◆ **What is expected**
From the line containing "spends time practicing it during down-time." down to the last line of the material, output each line exactly as it appears, excluding pictures.

◆ **Task material**
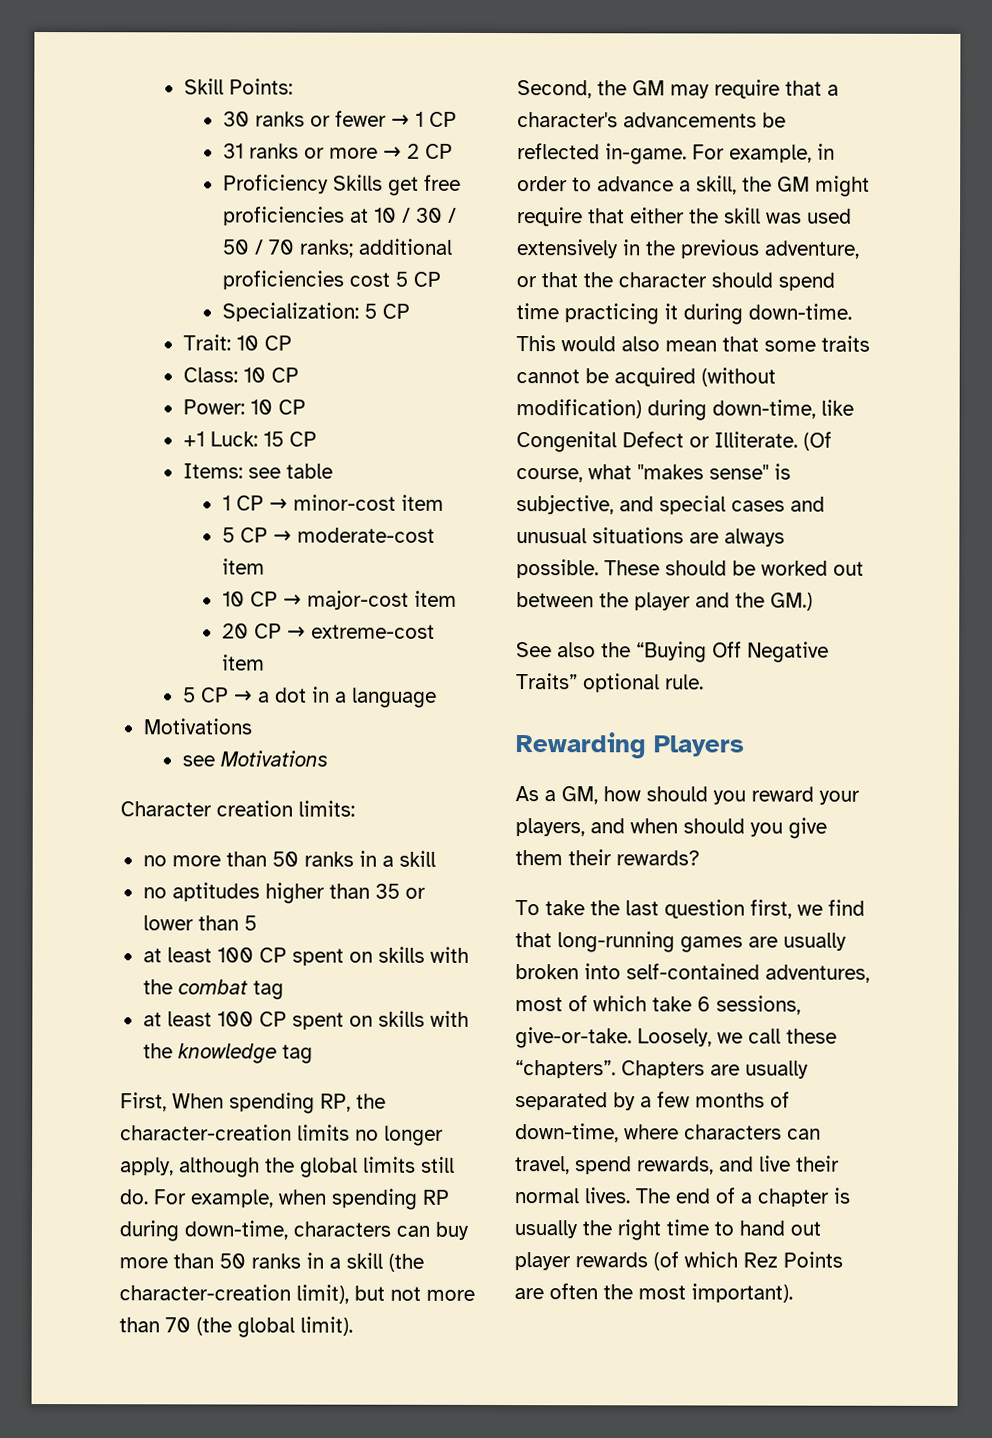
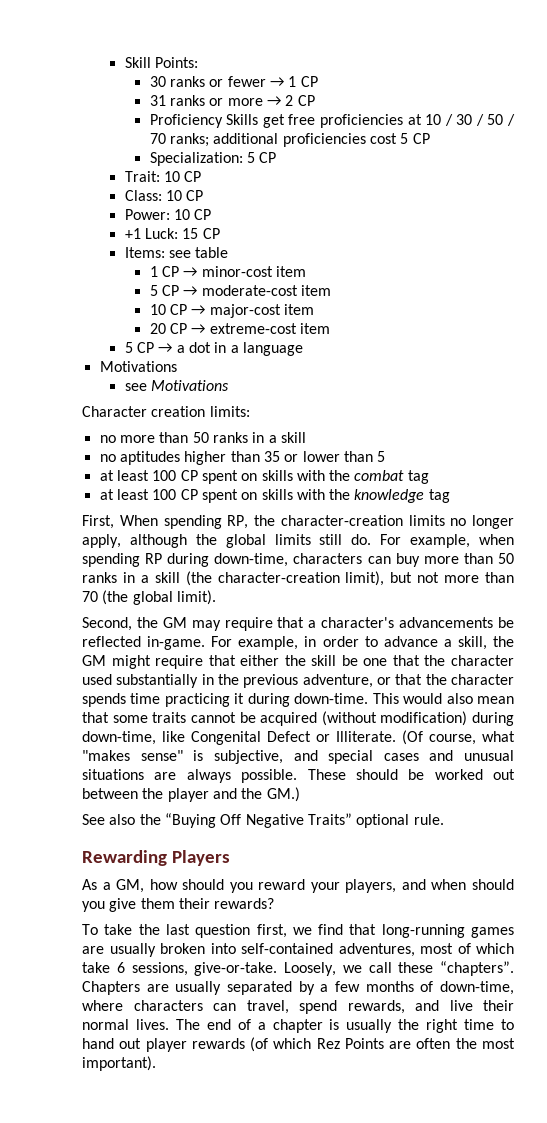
- For example, in order to advance a skill, the GM might require that either the skill was used extensively in the previous adventure, or that the character should spend time practicing it during down-time.
+ For example, in order to advance a skill, the GM might require that either the skill be one that the character used substantially in the previous adventure, or that the character spends time practicing it during down-time.

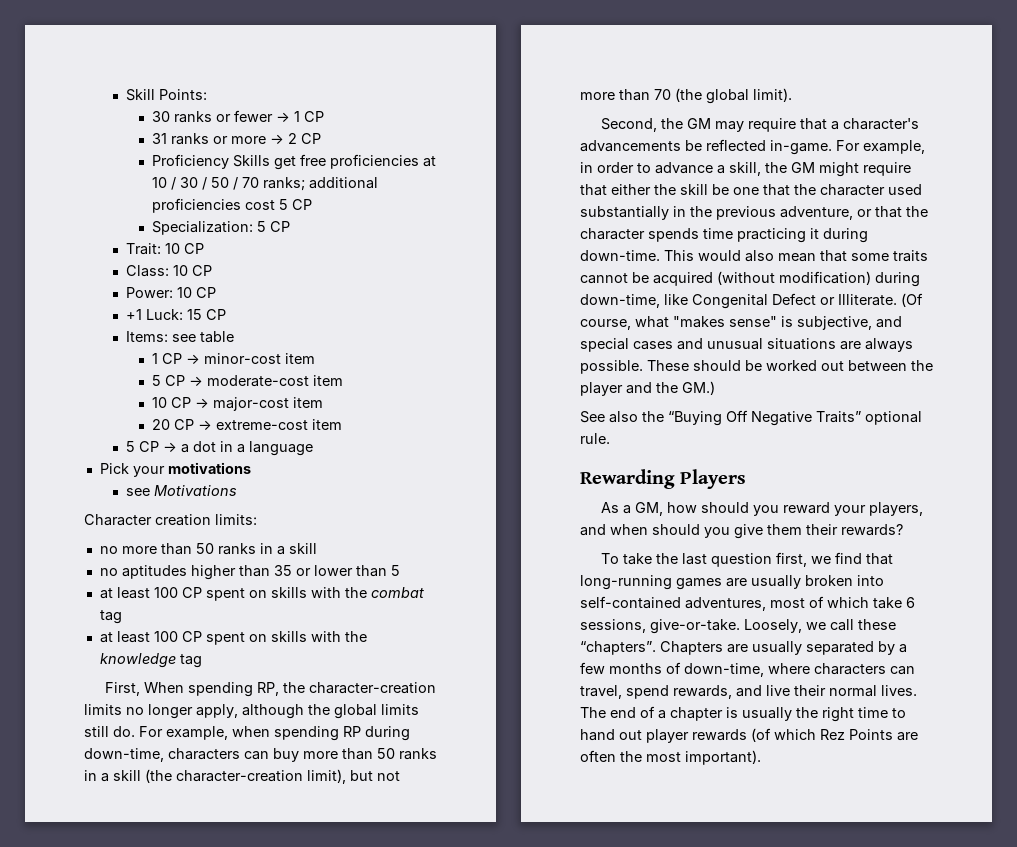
  5 CP → a dot in a language
- Motivations
+ Pick your motivations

◆ **Reply**
+ For example, in order to advance a skill, the GM might require that either the skill be one that the character used substantially in the previous adventure, or that the character spends time practicing it during down-time.

  5 CP → a dot in a language
- Motivations
+ Pick your motivations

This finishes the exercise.